WHAT THE EXERCISE ASKS:
Could you copy the data that follows exactly as written, but drop the pictures?

---

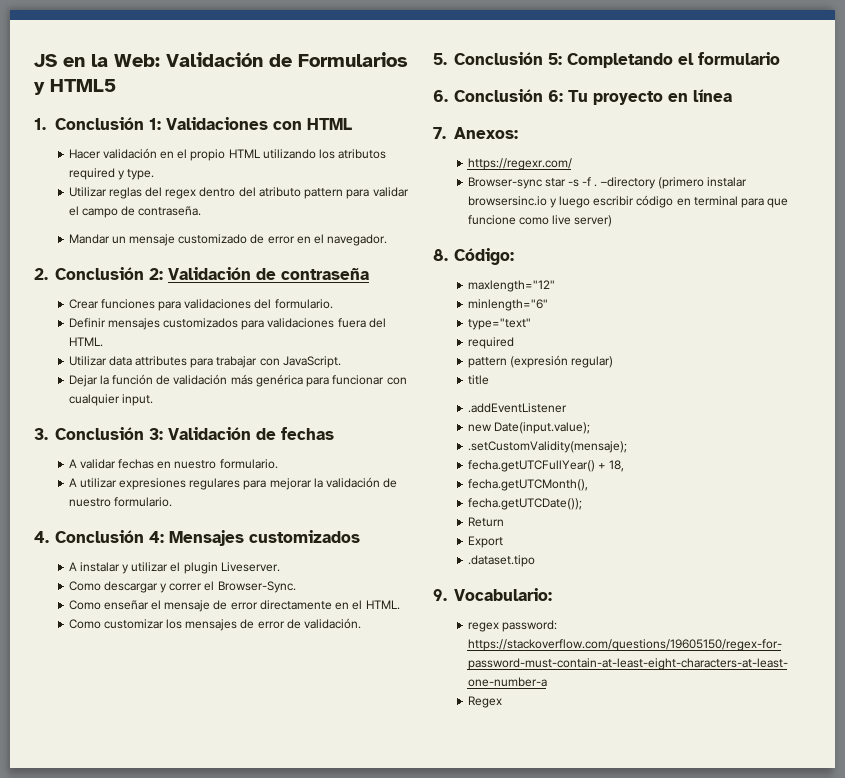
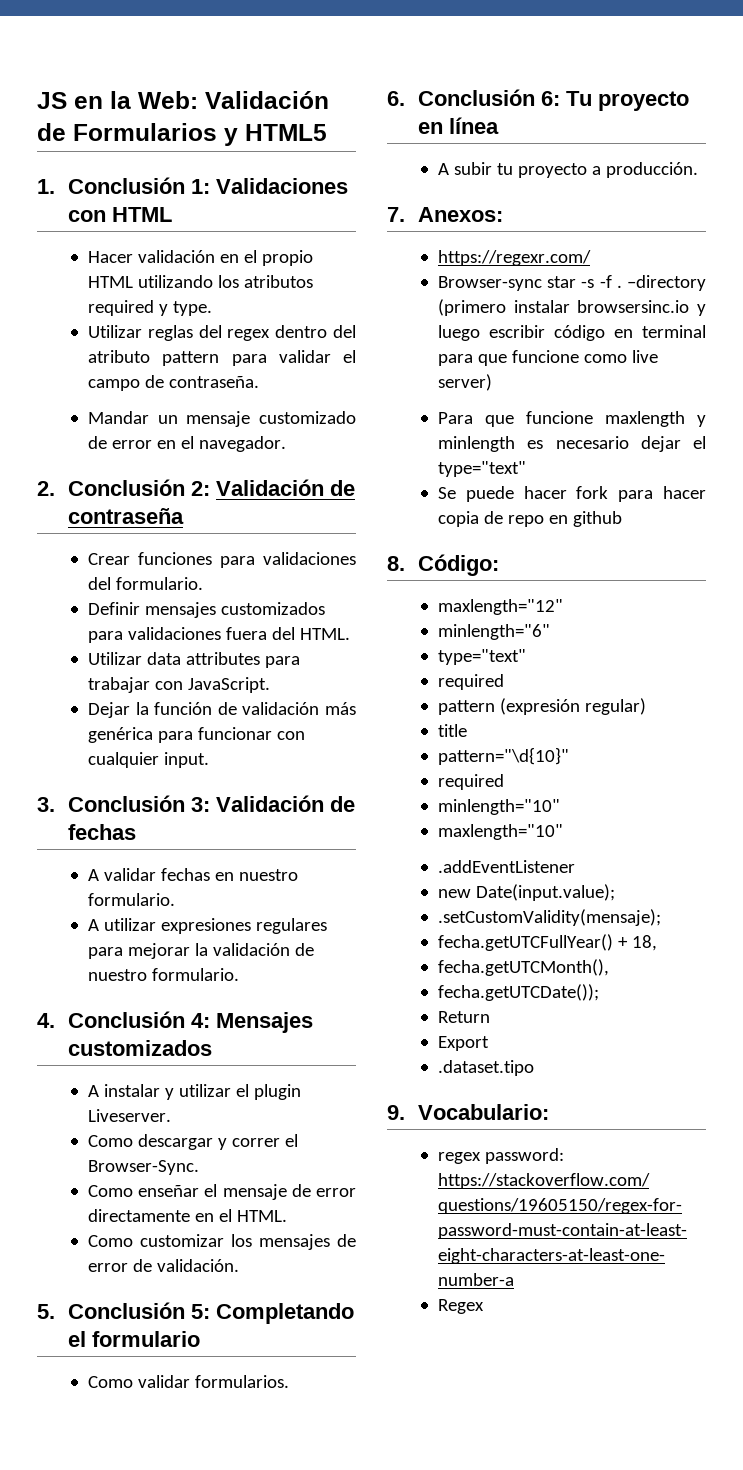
+ Como validar formularios.
+ A subir tu proyecto a producción.
+ Para que funcione maxlength y minlength es necesario dejar el type="text"
+ Se puede hacer fork para hacer copia de repo en github
+ pattern="\d{10}"
+ required
+ minlength="10"
+ maxlength="10"

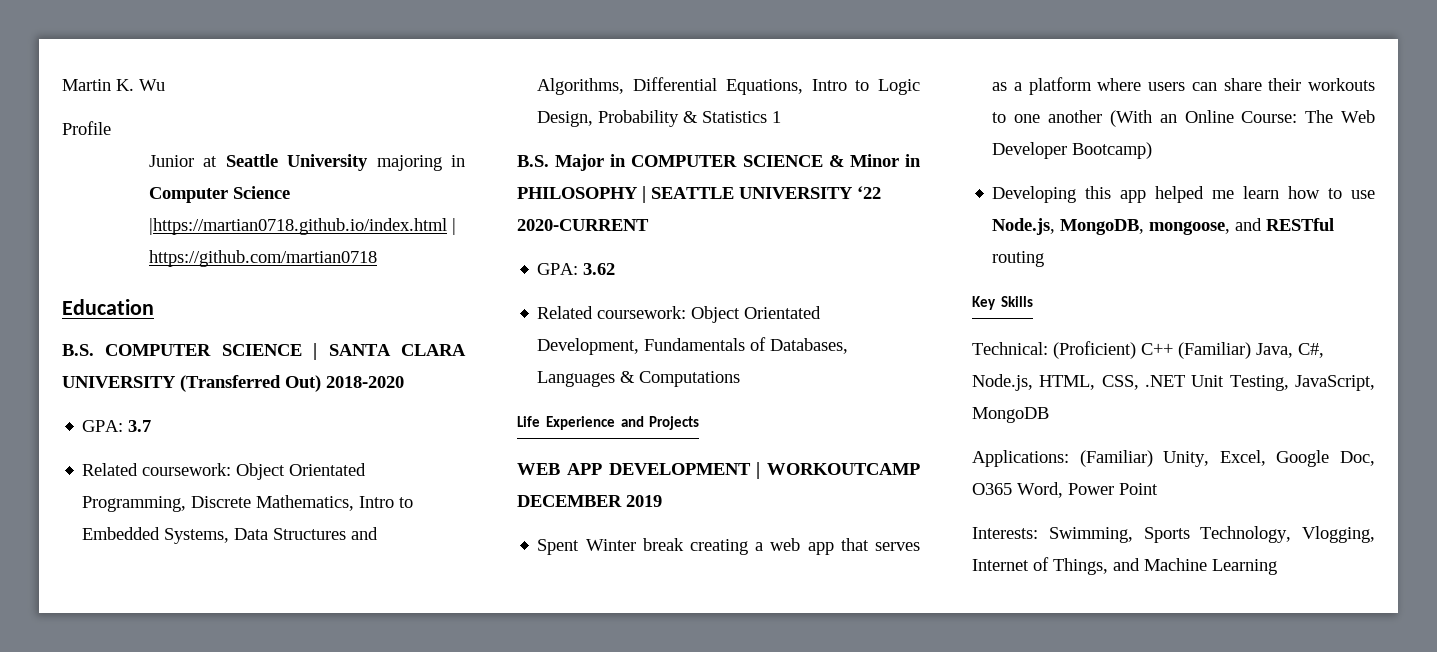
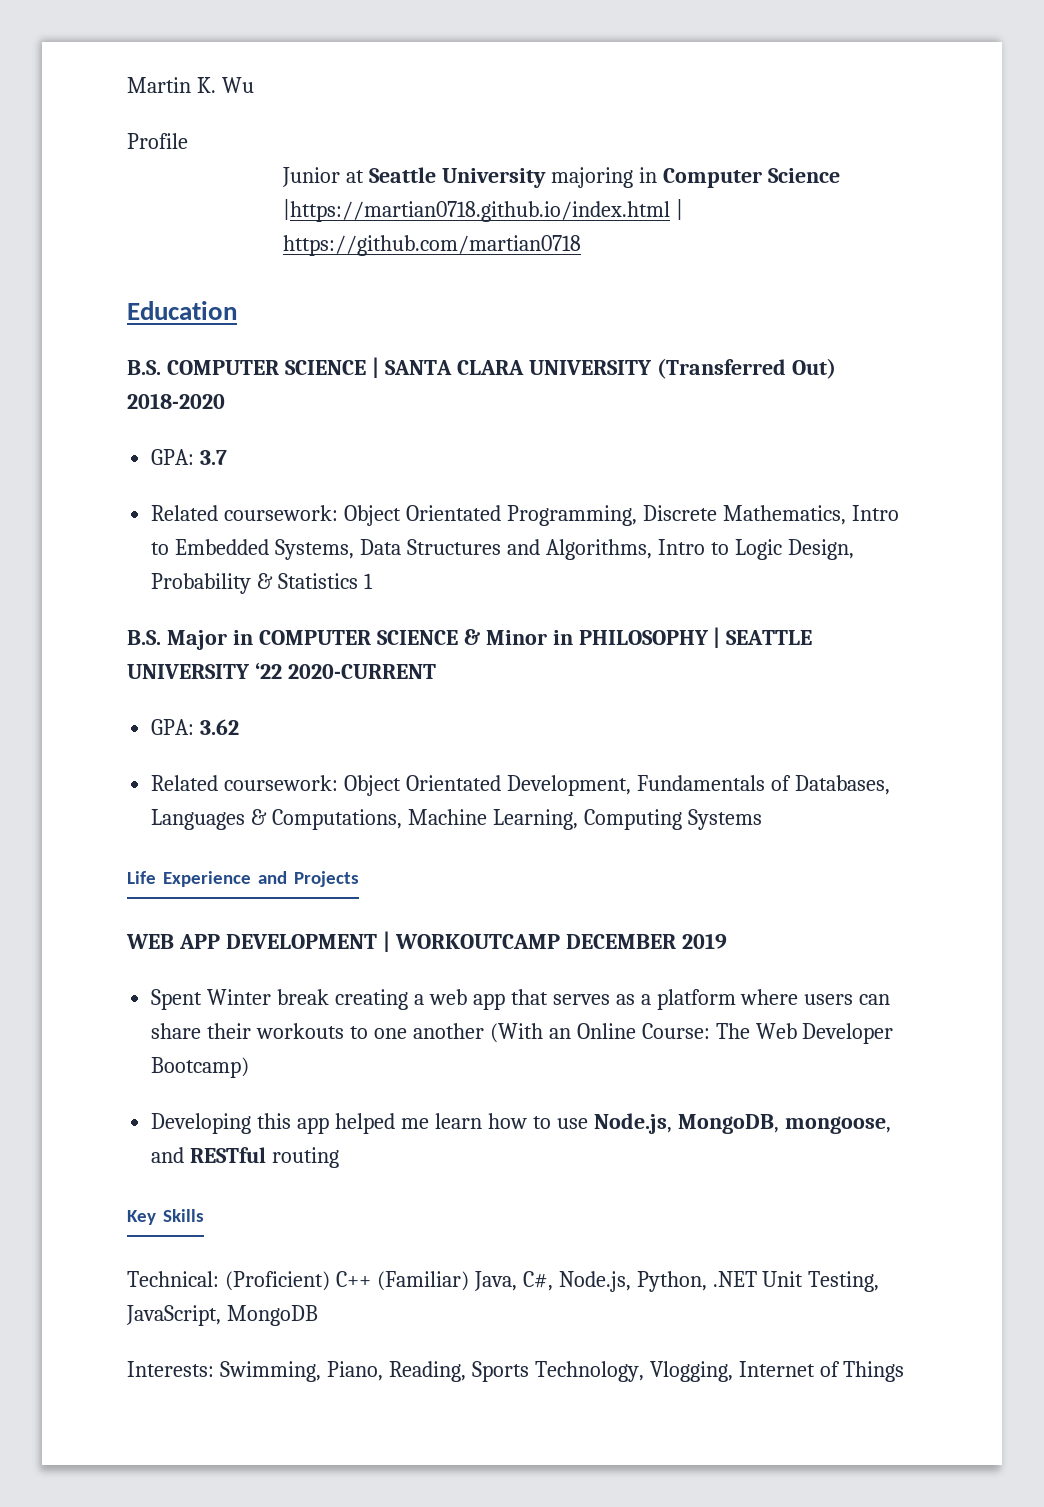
- Related coursework: Object Orientated Programming, Discrete Mathematics, Intro to Embedded Systems, Data Structures and Algorithms, Differential Equations, Intro to Logic Design, Probability & Statistics 1
+ Related coursework: Object Orientated Programming, Discrete Mathematics, Intro to Embedded Systems, Data Structures and Algorithms, Intro to Logic Design, Probability & Statistics 1
- Related coursework: Object Orientated Development, Fundamentals of Databases, Languages & Computations
+ Related coursework: Object Orientated Development, Fundamentals of Databases, Languages & Computations, Machine Learning, Computing Systems
- Technical: (Proficient) C++ (Familiar) Java, C#, Node.js, HTML, CSS, .NET Unit Testing, JavaScript, MongoDB
+ Technical: (Proficient) C++ (Familiar) Java, C#, Node.js, Python, .NET Unit Testing, JavaScript, MongoDB
- Applications: (Familiar) Unity, Excel, Google Doc, O365 Word, Power Point
- Interests: Swimming, Sports Technology, Vlogging, Internet of Things, and Machine Learning
+ Interests: Swimming, Piano, Reading, Sports Technology, Vlogging, Internet of Things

---

TASK ANSWER:
+ Como validar formularios.
+ A subir tu proyecto a producción.
+ Para que funcione maxlength y minlength es necesario dejar el type="text"
+ Se puede hacer fork para hacer copia de repo en github
+ pattern="\d{10}"
+ required
+ minlength="10"
+ maxlength="10"

- Related coursework: Object Orientated Programming, Discrete Mathematics, Intro to Embedded Systems, Data Structures and Algorithms, Differential Equations, Intro to Logic Design, Probability & Statistics 1
+ Related coursework: Object Orientated Programming, Discrete Mathematics, Intro to Embedded Systems, Data Structures and Algorithms, Intro to Logic Design, Probability & Statistics 1
- Related coursework: Object Orientated Development, Fundamentals of Databases, Languages & Computations
+ Related coursework: Object Orientated Development, Fundamentals of Databases, Languages & Computations, Machine Learning, Computing Systems
- Technical: (Proficient) C++ (Familiar) Java, C#, Node.js, HTML, CSS, .NET Unit Testing, JavaScript, MongoDB
+ Technical: (Proficient) C++ (Familiar) Java, C#, Node.js, Python, .NET Unit Testing, JavaScript, MongoDB
- Applications: (Familiar) Unity, Excel, Google Doc, O365 Word, Power Point
- Interests: Swimming, Sports Technology, Vlogging, Internet of Things, and Machine Learning
+ Interests: Swimming, Piano, Reading, Sports Technology, Vlogging, Internet of Things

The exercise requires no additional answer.